Senna: Yes, it's like imposter syndrome on every single level that she's experiencing. Not only are they living in a house that's not theirs and pretending it's theirs, but she's having an affair, in a sense, on her husband with another world of lowbrow art or not art that he looks down upon. So there's so many levels of lying in this story that I had a lot of fun letting the lies pile up.

Freeman: Well, let's go back to the house because actually, before she moves in, she goes to a party at the house.

Senna: Yeah. I'll read a little bit from her memory of this house that they're now living in, but that she once visited, owned by this very wealthy showrunner named Brett. And her and her husband Lenny are now living in it. But this is a flashback. "Once, years ago, Lenny and Jane had attended a party at Brett's house in celebration of one of his successes, a series that had gotten greenlit or a pilot he just sold. Jane couldn't remember which. She did remember Piper, his wife, walking around the party in a silver dress serving drinks, and how all the other guests had bronze skin and blazing white teeth.

"Lenny and Jane were the only non-industry people in attendance. They had stood together in a corner feeling out of place, equal parts superior and ashamed. At one point, Jane had glimpsed their reflection in a gilded floor mirror and thought they looked like a pair of peasants who had wandered in off the street to beg for bread. On their way out, Lenny had grabbed a few cookies off a silver platter, wrapped them in a napkin and put them in his pocket. On the drive home, he had made his usual snide comments about Brett and Piper, the art on their walls. He called Brett a sellout, tragic mulatto, though Jane argued he wasn't as interesting as all that. He was just another hack cranking out zombie shows.

"She wondered aloud what it must be like to have such a white-looking child as Max. 'I mean, does one even consider him mixed race?' she asked. 'Hasn't all the Blackness been washed out?' 'It has for certain,' Lenny said. 'But when it comes time to apply for college, you just know Brett's going to tell him to claim he's some kind of Black kid. He'll drag out the old bylaws, the one-drop rule to make Max seem more interesting. That's how they do it. These wily mulattoes be blending into the furniture until Blackness seems like it might get you something.' 'God, are mulattoes just awful people?' Jane said. 'Not you. You're the last good mulatto. Brett from that Tiger Woods School of Cluelessness.'.
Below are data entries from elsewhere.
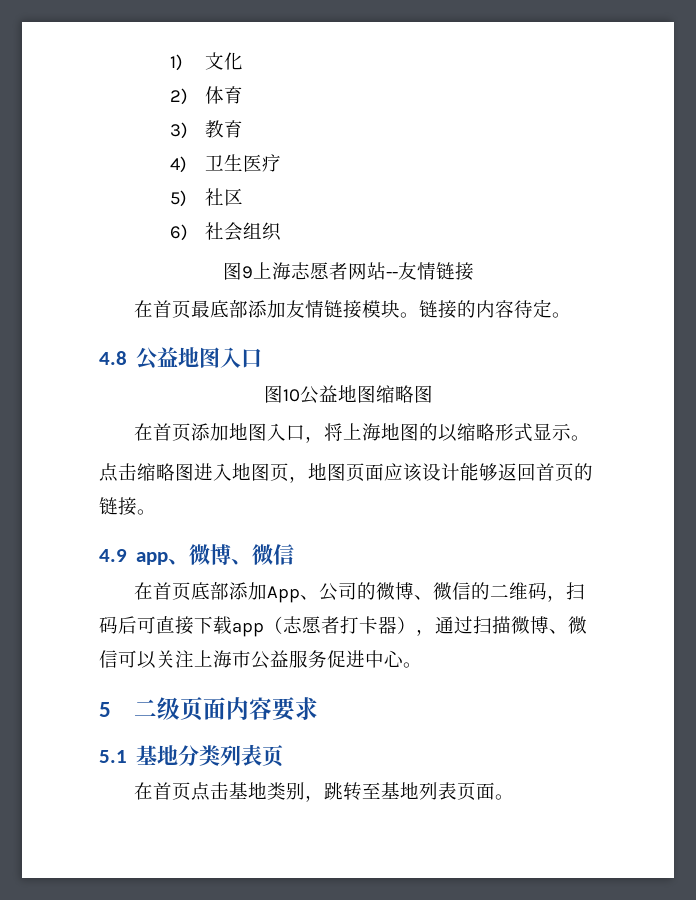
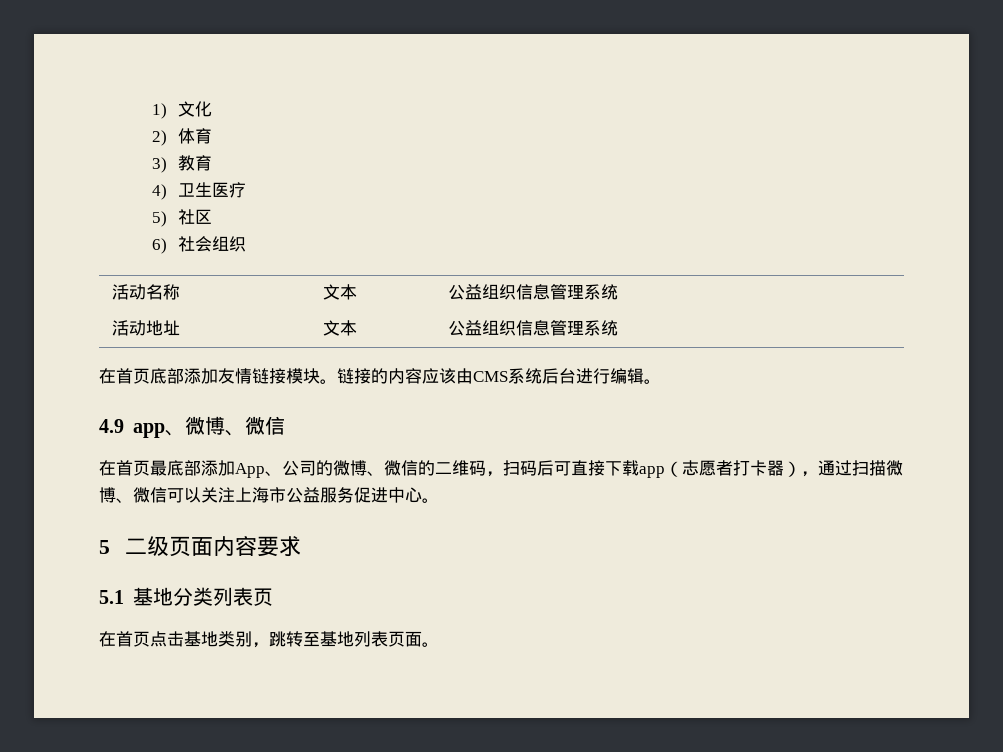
- 图9上海志愿者网站--友情链接
- 在首页最底部添加友情链接模块。
+ 活动名称 | 文本 | 公益组织信息管理系统
+ 活动地址 | 文本 | 公益组织信息管理系统
+ 在首页底部添加友情链接模块。
- 链接的内容待定。
- 4.8公益地图入口
- 图10公益地图缩略图
- 在首页添加地图入口，将上海地图的以缩略形式显示。
- 点击缩略图进入地图页，地图页面应该设计能够返回首页的链接。
+ 链接的内容应该由CMS系统后台进行编辑。
- 在首页底部添加App、公司的微博、微信的二维码，扫码后可直接下载app（志愿者打卡器），通过扫描微博、微信可以关注上海市公益服务促进中心。
+ 在首页最底部添加App、公司的微博、微信的二维码，扫码后可直接下载app（志愿者打卡器），通过扫描微博、微信可以关注上海市公益服务促进中心。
"Jane laughed, but silently, secretly, she had already been imagining what it would be like to live in a house like Brett's some day. She could see Lenny's art on the walls. She could see Lenny standing beside one of his paintings, discussing his work with a curator from Gagosian who wanted to give him a show. In her mind's eye, he was dressed in painter's chic, an Oxford shirt and cargo pants like those he was wearing, but of infinitely better quality. His artwork was the same as his artwork now, flashes of color overlaid on some image you couldn't quite make out but knew was there, the shape of a body lurking beneath a surface of color.

"But now the world understood what he was doing. They saw his brilliance finally. Jane was there in the fantasy standing before a table that held copies of her new novel. The book was an object, a real thing, alive outside of her, born. And her children were in the vision too, up past their bedtime. Ruby flitted among the guests in a pink frock with another little girl because in this dream, she'd finally lived in one place long enough to have a real best friend. And Finn was there standing on the step in a camel-colored blazer holding forth like a tiny professor lecturing a charmed cluster of guests on the history of the solar system." And I'll just stop there. Finn and Ruby are their children.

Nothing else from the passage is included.